**ABOUT THIS EXERCISE**
Leaving the pictures aside, repeat every line below exactly.

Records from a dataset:
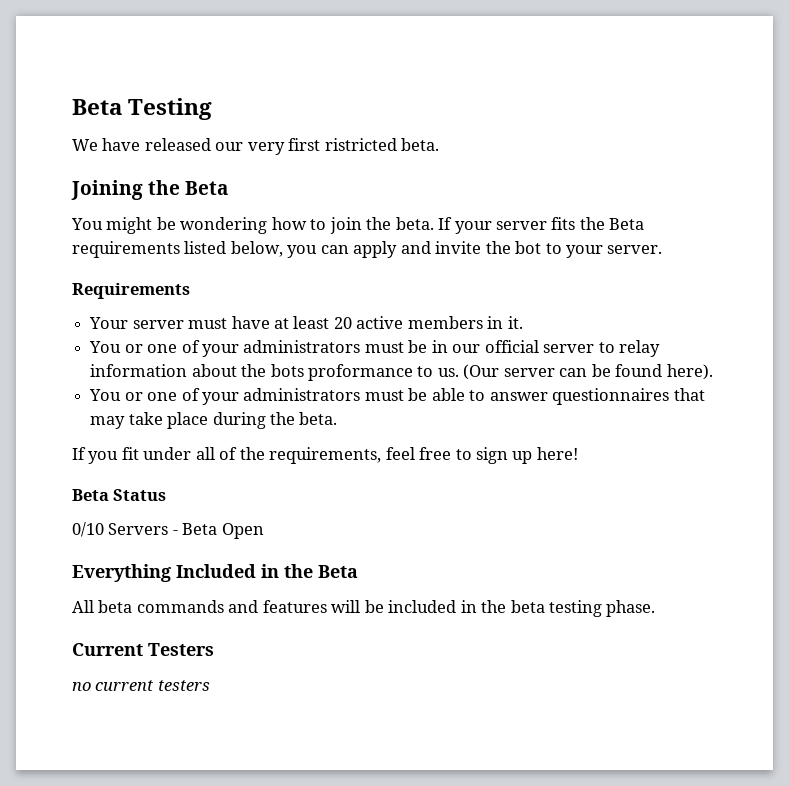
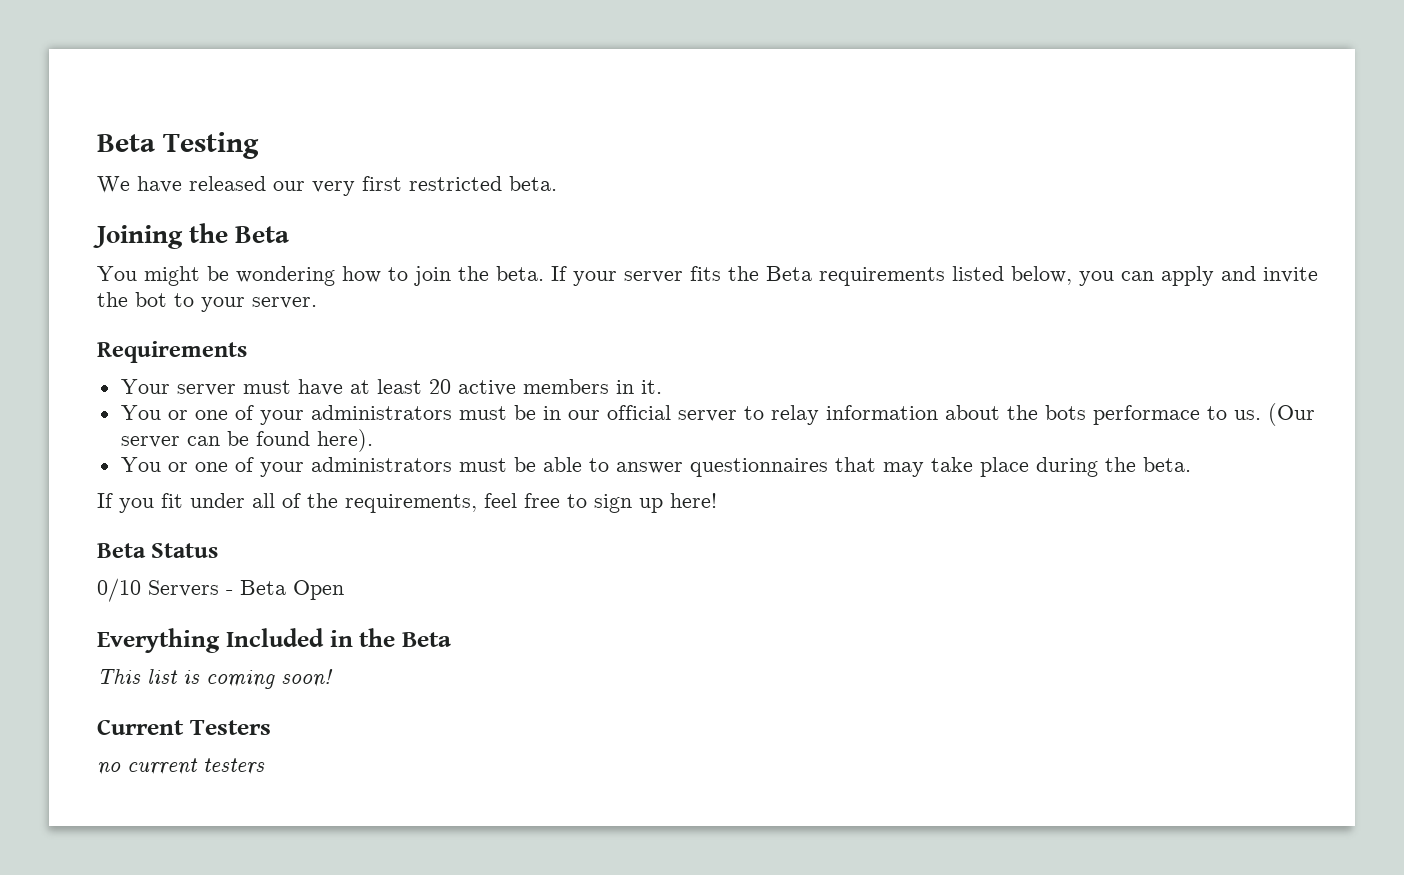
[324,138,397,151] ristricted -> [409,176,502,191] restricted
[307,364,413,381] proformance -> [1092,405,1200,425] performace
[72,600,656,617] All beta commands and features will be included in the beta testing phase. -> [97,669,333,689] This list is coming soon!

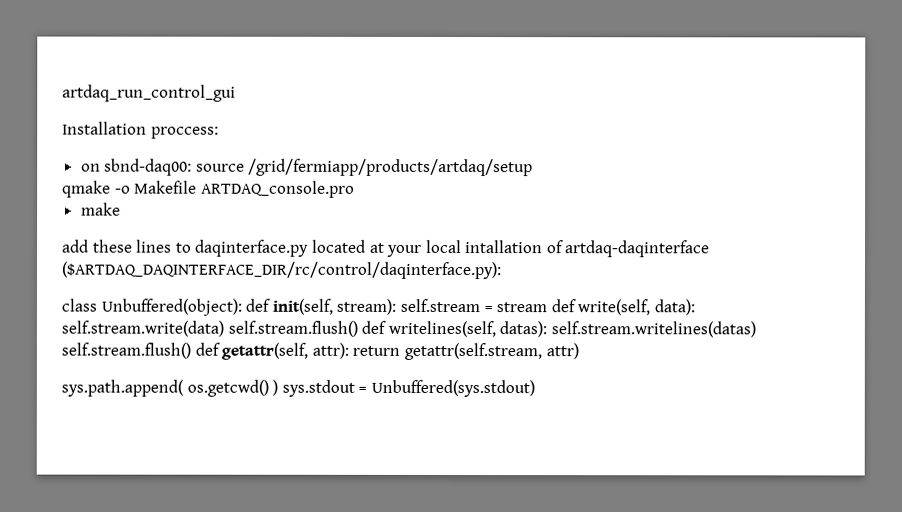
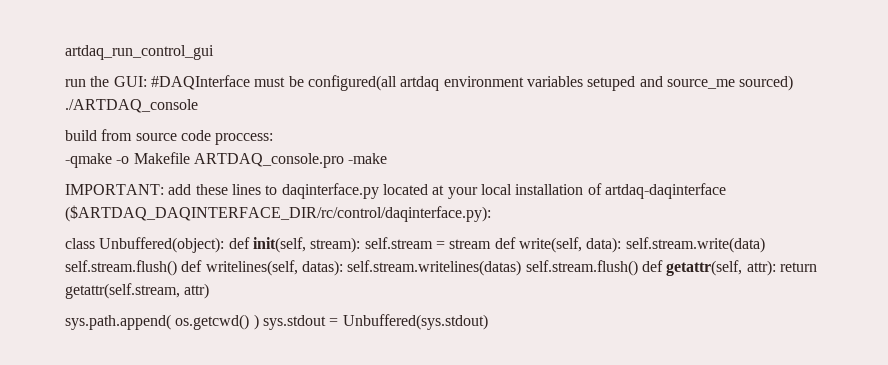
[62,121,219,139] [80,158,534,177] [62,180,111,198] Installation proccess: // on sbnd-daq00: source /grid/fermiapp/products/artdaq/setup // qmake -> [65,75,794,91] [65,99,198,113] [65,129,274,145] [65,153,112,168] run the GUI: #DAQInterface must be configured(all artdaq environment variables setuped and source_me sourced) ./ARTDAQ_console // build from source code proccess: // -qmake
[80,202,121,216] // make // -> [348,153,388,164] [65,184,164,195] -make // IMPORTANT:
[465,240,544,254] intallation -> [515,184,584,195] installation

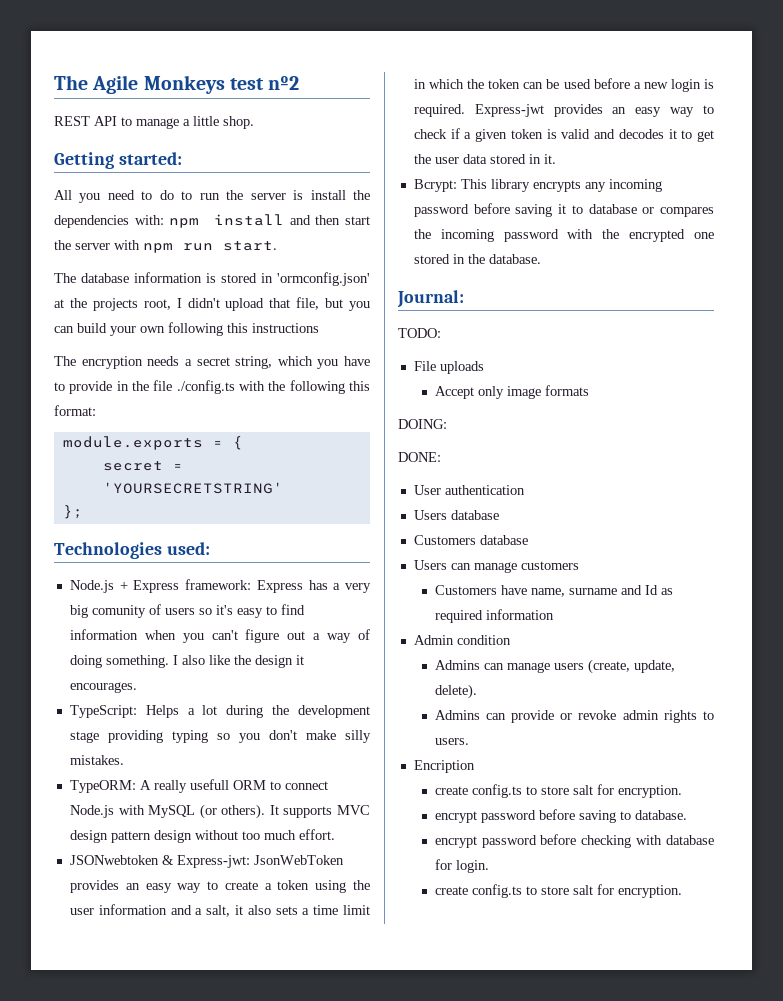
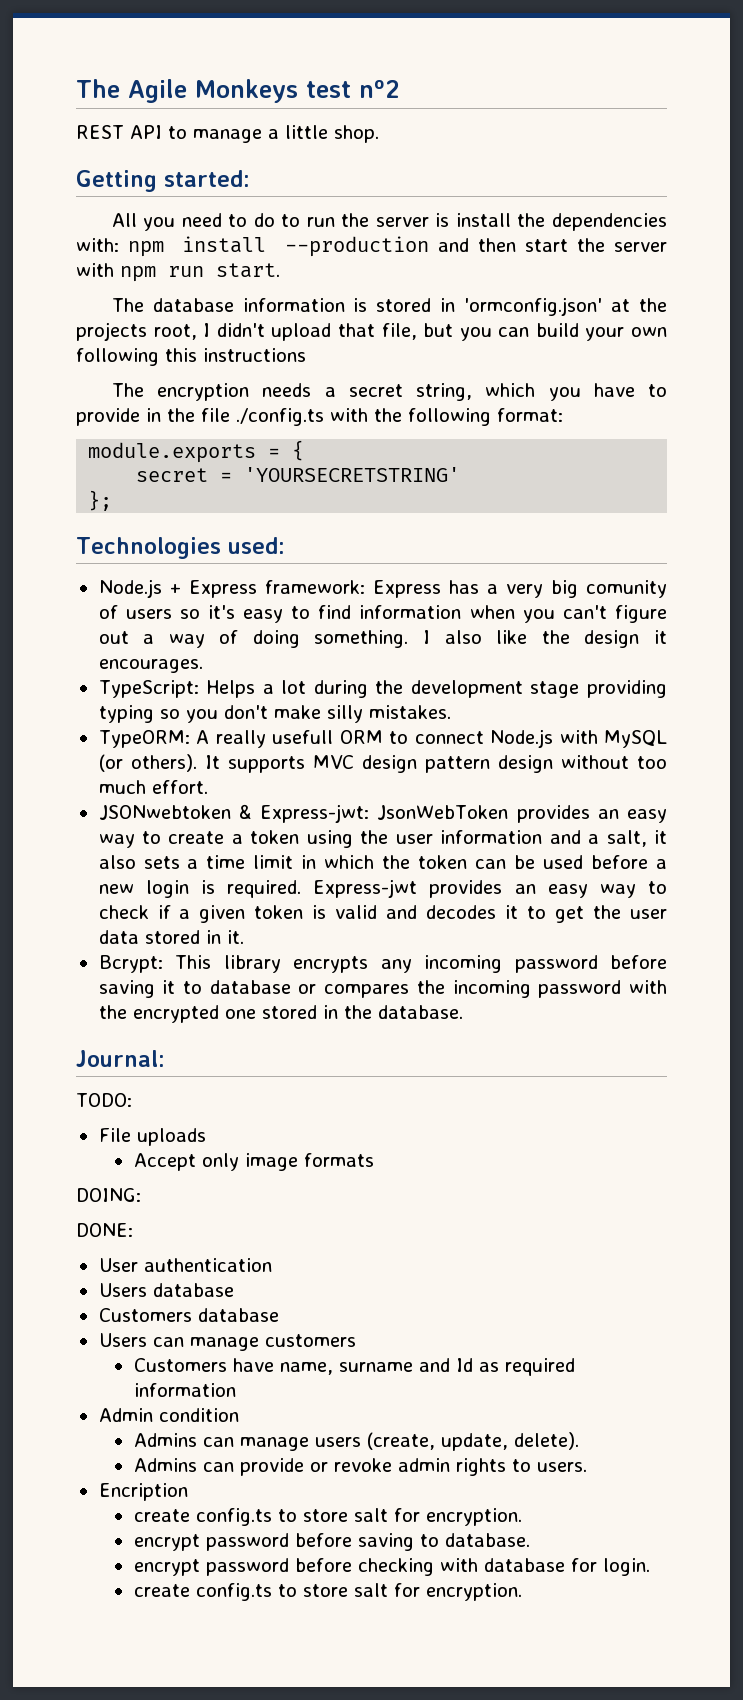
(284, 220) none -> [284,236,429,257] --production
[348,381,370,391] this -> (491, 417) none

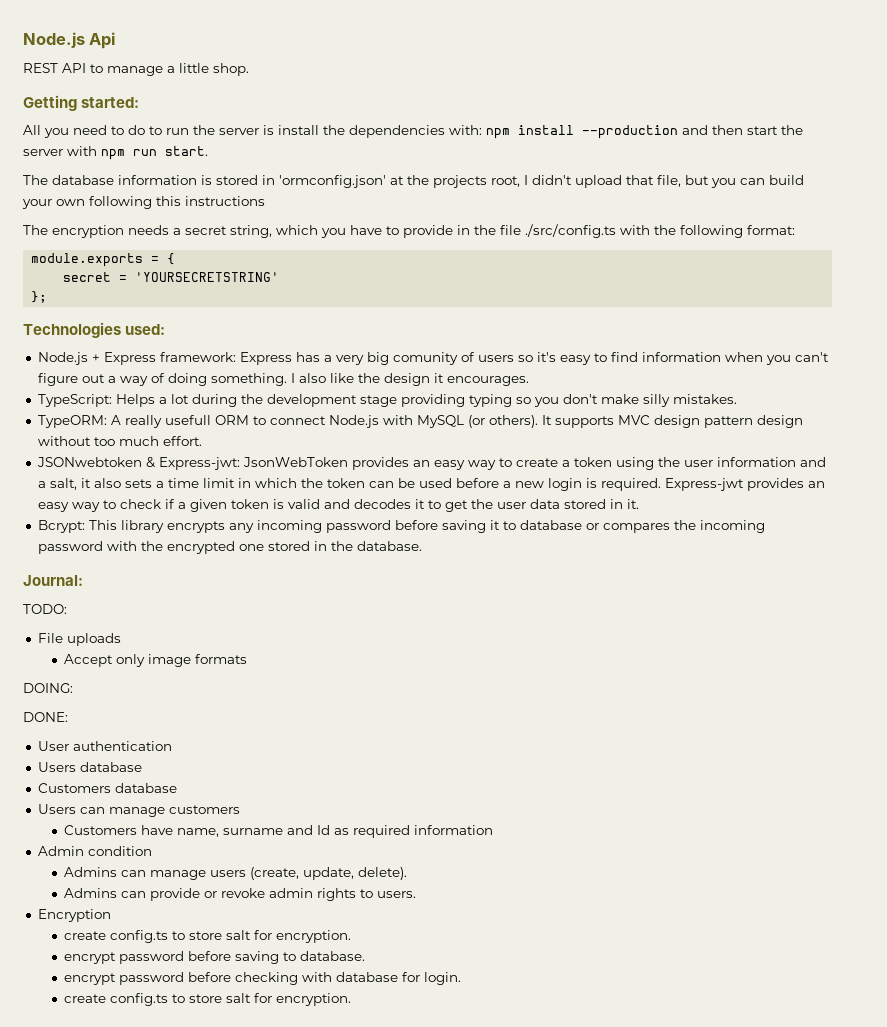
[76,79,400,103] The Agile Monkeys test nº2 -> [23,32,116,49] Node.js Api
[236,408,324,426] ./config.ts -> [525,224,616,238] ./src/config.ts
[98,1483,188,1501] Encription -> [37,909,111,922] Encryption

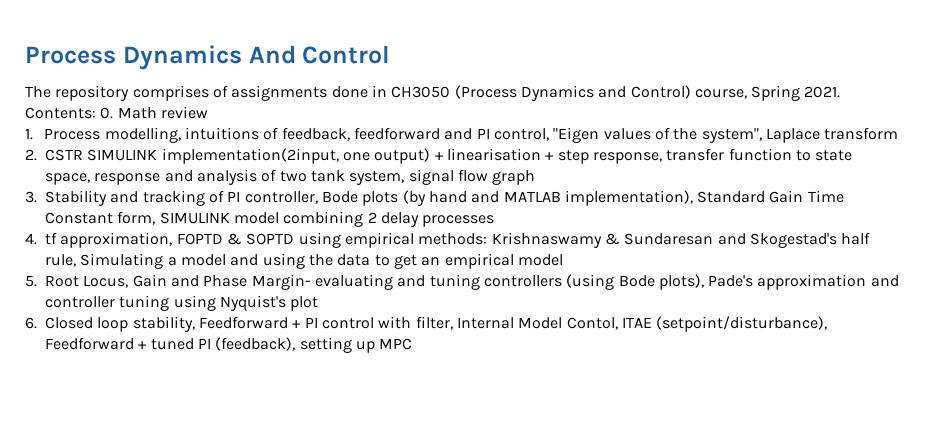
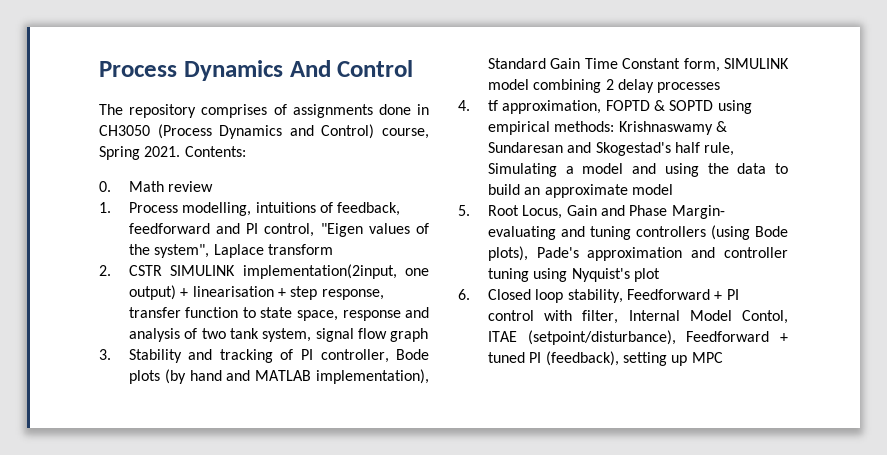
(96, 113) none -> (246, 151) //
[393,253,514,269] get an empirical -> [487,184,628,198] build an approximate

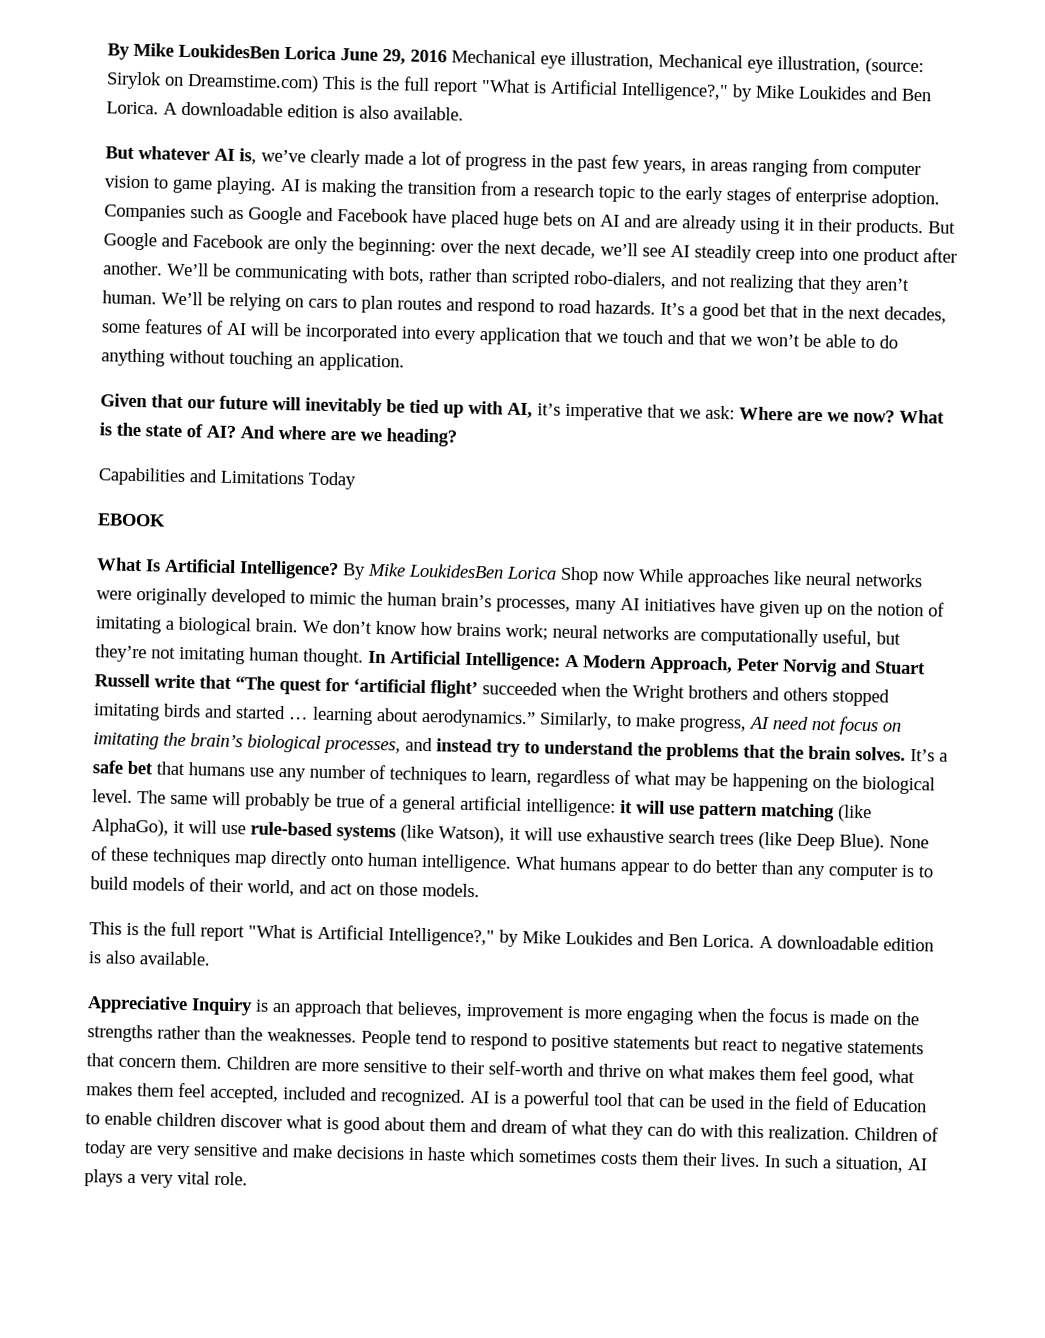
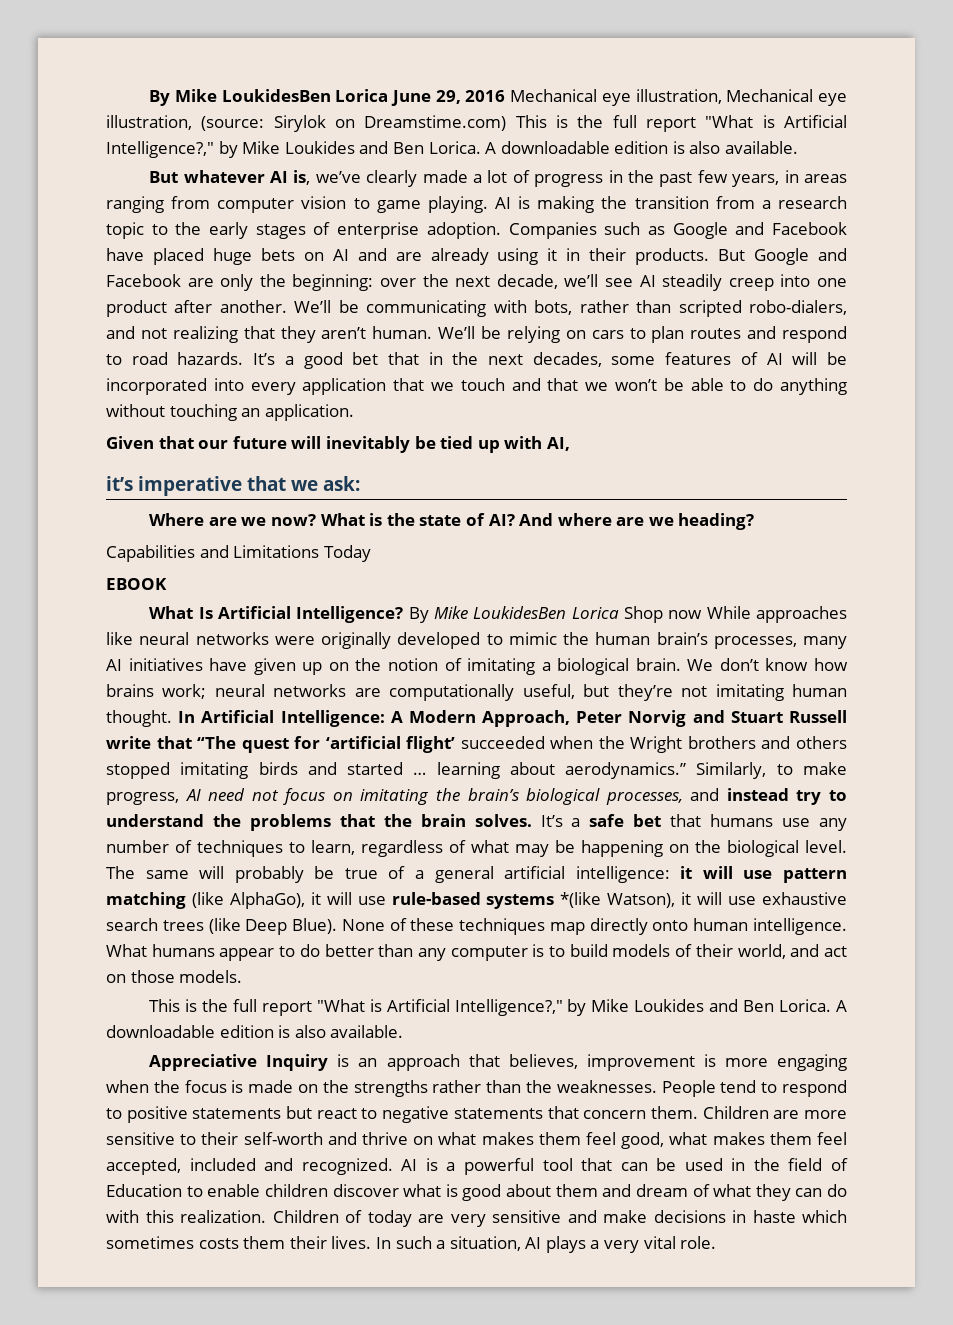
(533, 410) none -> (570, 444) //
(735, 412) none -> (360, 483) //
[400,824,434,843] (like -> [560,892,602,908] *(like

**ANSWER SECTION**
[324,138,397,151] ristricted -> [409,176,502,191] restricted
[307,364,413,381] proformance -> [1092,405,1200,425] performace
[72,600,656,617] All beta commands and features will be included in the beta testing phase. -> [97,669,333,689] This list is coming soon!

[62,121,219,139] [80,158,534,177] [62,180,111,198] Installation proccess: // on sbnd-daq00: source /grid/fermiapp/products/artdaq/setup // qmake -> [65,75,794,91] [65,99,198,113] [65,129,274,145] [65,153,112,168] run the GUI: #DAQInterface must be configured(all artdaq environment variables setuped and source_me sourced) ./ARTDAQ_console // build from source code proccess: // -qmake
[80,202,121,216] // make // -> [348,153,388,164] [65,184,164,195] -make // IMPORTANT:
[465,240,544,254] intallation -> [515,184,584,195] installation

(284, 220) none -> [284,236,429,257] --production
[348,381,370,391] this -> (491, 417) none

[76,79,400,103] The Agile Monkeys test nº2 -> [23,32,116,49] Node.js Api
[236,408,324,426] ./config.ts -> [525,224,616,238] ./src/config.ts
[98,1483,188,1501] Encription -> [37,909,111,922] Encryption

(96, 113) none -> (246, 151) //
[393,253,514,269] get an empirical -> [487,184,628,198] build an approximate

(533, 410) none -> (570, 444) //
(735, 412) none -> (360, 483) //
[400,824,434,843] (like -> [560,892,602,908] *(like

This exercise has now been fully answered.